Post by IMADreamer »

AdmiralKird wrote:
June 16 22, 4:12 am
The thing I've noticed most in just shopping for food over the past six months is there is no 7% inflation. There has been a rather sudden, overall increase in food prices by 30-50%. I think future's contracts for the supply chain have been pricing in an awkward crop season since Ukraine - even though prices should have fallen as we emerged from a pandemic economy. There's also a lot of fuel problems pricing in what it might take to bail Europe out of a Russian gas shutoff in the winter. In some ways the immediate recession should be encouraging a post-pandemic return to work rather than the great retirements of the pandemic - so at least there's that.

It's all dependent on how long it takes the energy situation in the world to stabilize and how rough it gets. I don't know what you mean when you say "fuel prices will hit the farm world hard." Without taking steps to curtail your variable expenditures for the year over what is normally spent, and factoring in an increase in harvest market prices, what sort of profit reduction do you think you're currently looking at percentage wise versus last year?

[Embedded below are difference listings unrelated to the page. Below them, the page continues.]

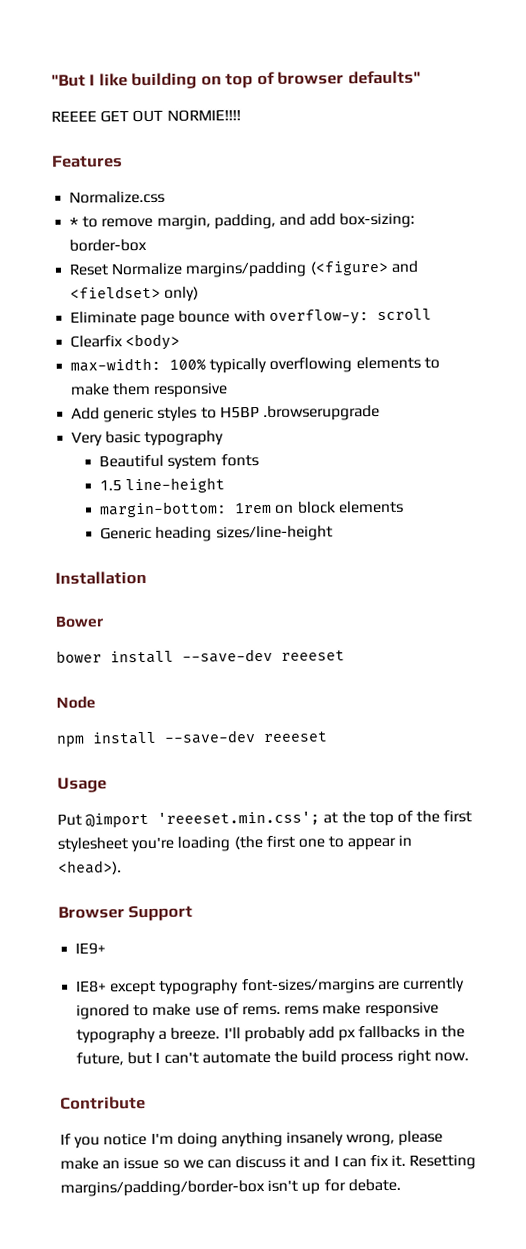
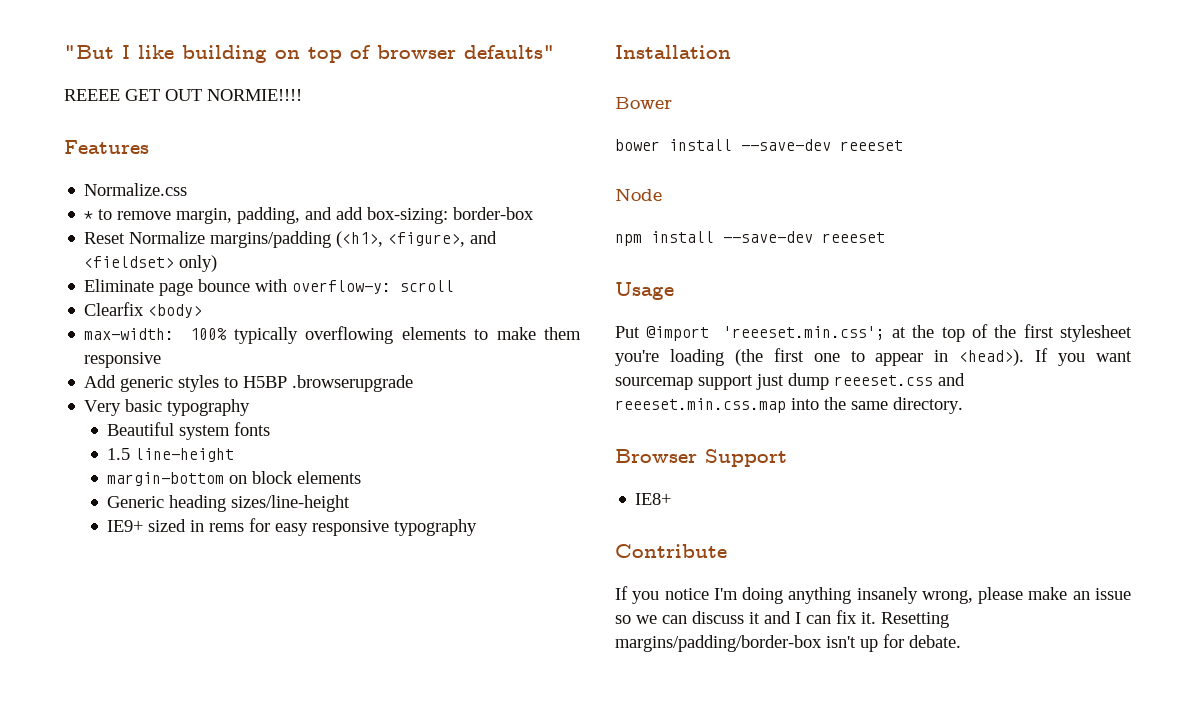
[309,260,389,276] (<figure> -> [336,231,466,248] (<h1>, <figure>,
[99,501,273,518] margin-bottom: 1rem -> [107,472,225,486] margin-bottom
(333, 533) none -> [107,518,478,536] // IE9+ sized in rems for easy responsive typography
(122, 867) none -> [1035,348,1132,366] [615,373,965,390] [615,397,963,414] If you want sourcemap support just dump reeeset.css and reeeset.min.css.map into the same directory.
[75,942,107,955] // IE9+ -> (787, 458) none
[110,977,465,996] [76,1001,439,1020] [76,1025,465,1044] [76,1049,469,1066] except typography font-sizes/margins are currently ignored to make use of rems. rems make responsive typography a breeze. I'll probably add px fallbacks in the future, but I can't automate the build process right now. -> (672, 499) none

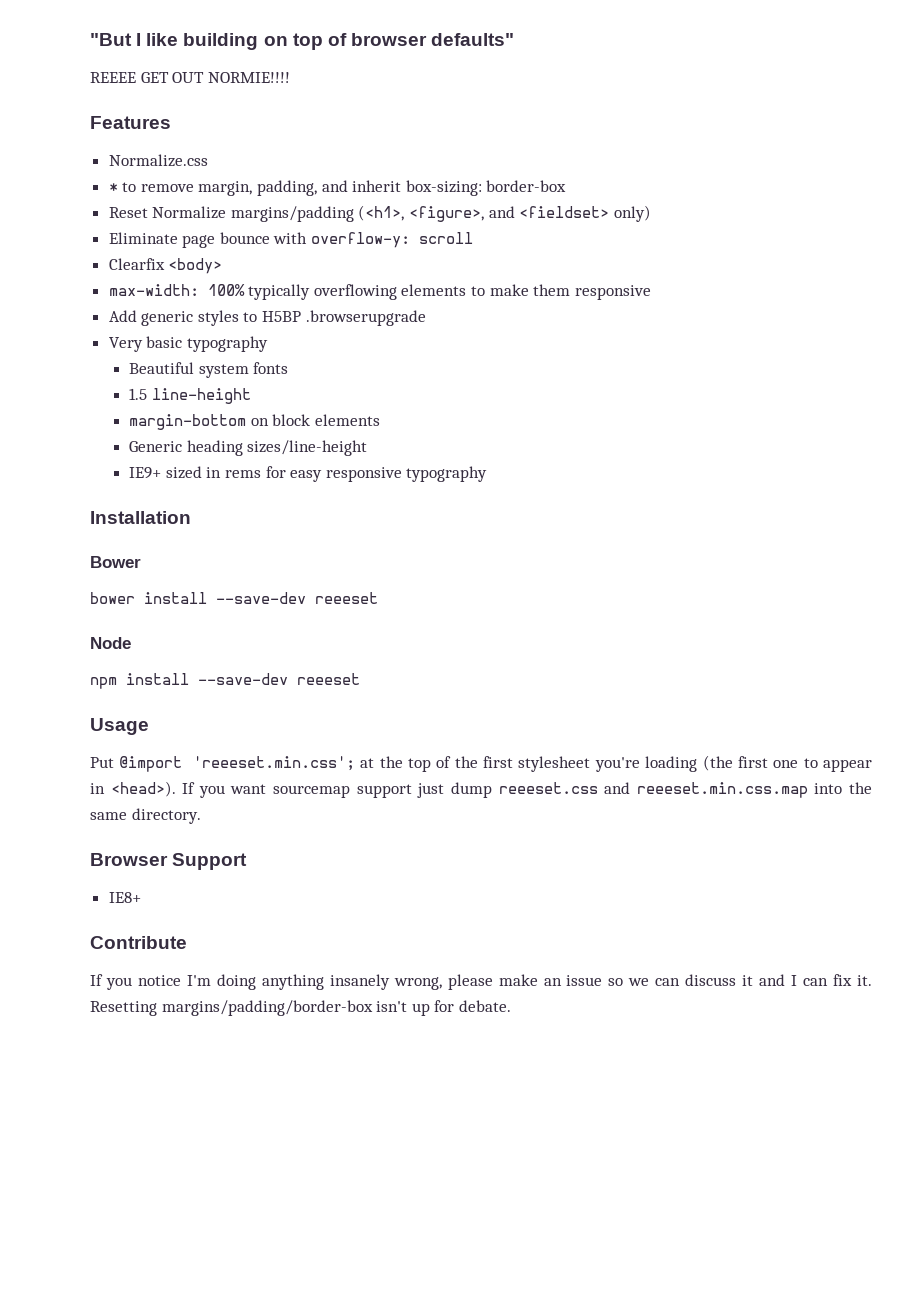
[336,207,364,220] add -> [352,180,402,192] inherit

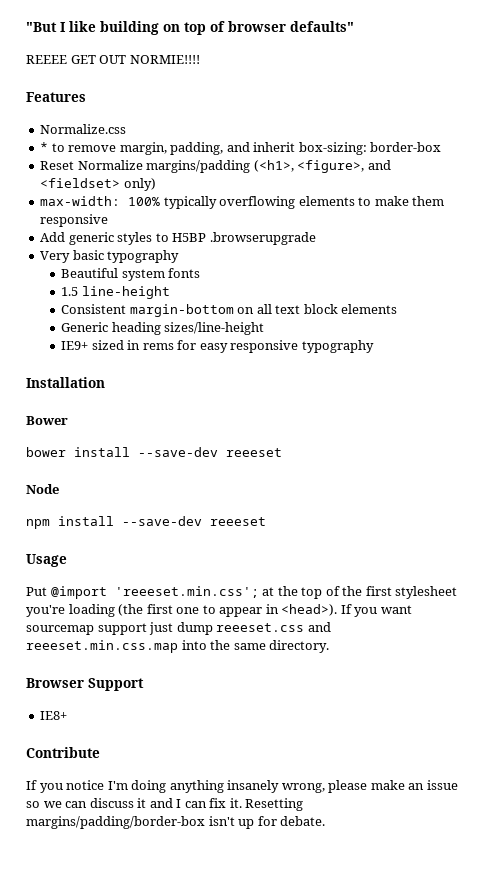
[108,232,474,248] [108,258,223,274] // Eliminate page bounce with overflow-y: scroll // Clearfix <body> -> (156, 184) none
(251, 396) none -> [61,304,127,314] Consistent
(269, 422) none -> [256,304,301,314] all text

Also the stupid decade-long drug of near 0% fed interest rates is at least finally over. Our financial system shouldn't have seen those rates as financially healthy. In some ways you can tie what we're going through back to finally getting a correction to the financial measures taken after 2008. It's just not possible to sustain a high debt while giving out free loans indefinitely.
Just a quick over view looks like last year at planting season we spent around 35k in fuel. This year we have spent 70k so far. Harvest last year we spent 144000 in fuel. Assuming fuel prices stay the same that number will be in the neighborhood of 300k.

Generally we expect our input cost on corn to be around $600 an acre, but this year we are over the $750 mark. I don't have the exact figure because we still aren't done with nitrogen application and spraying. Best guess is 750-775 though. We know we will not have great yields as it's been too wet and we have already lost some yield potential due to planting. I'd be surprised if we saw 200 bu/ac which gets us a profit of just over 225 an acre. Which will be 175 less than last year. That's of course if corn prices stay strong and we don't have weather that hurts yield further.


Another thing someone brought up in this thread was credit card surcharges. I've noticed all the sudden everyone is tacking those on. I ordered a bunch of steel the other day for my business and they stuck a 3 percent surcharge on the card. I was kind of surprised and ticked as they have never done that before.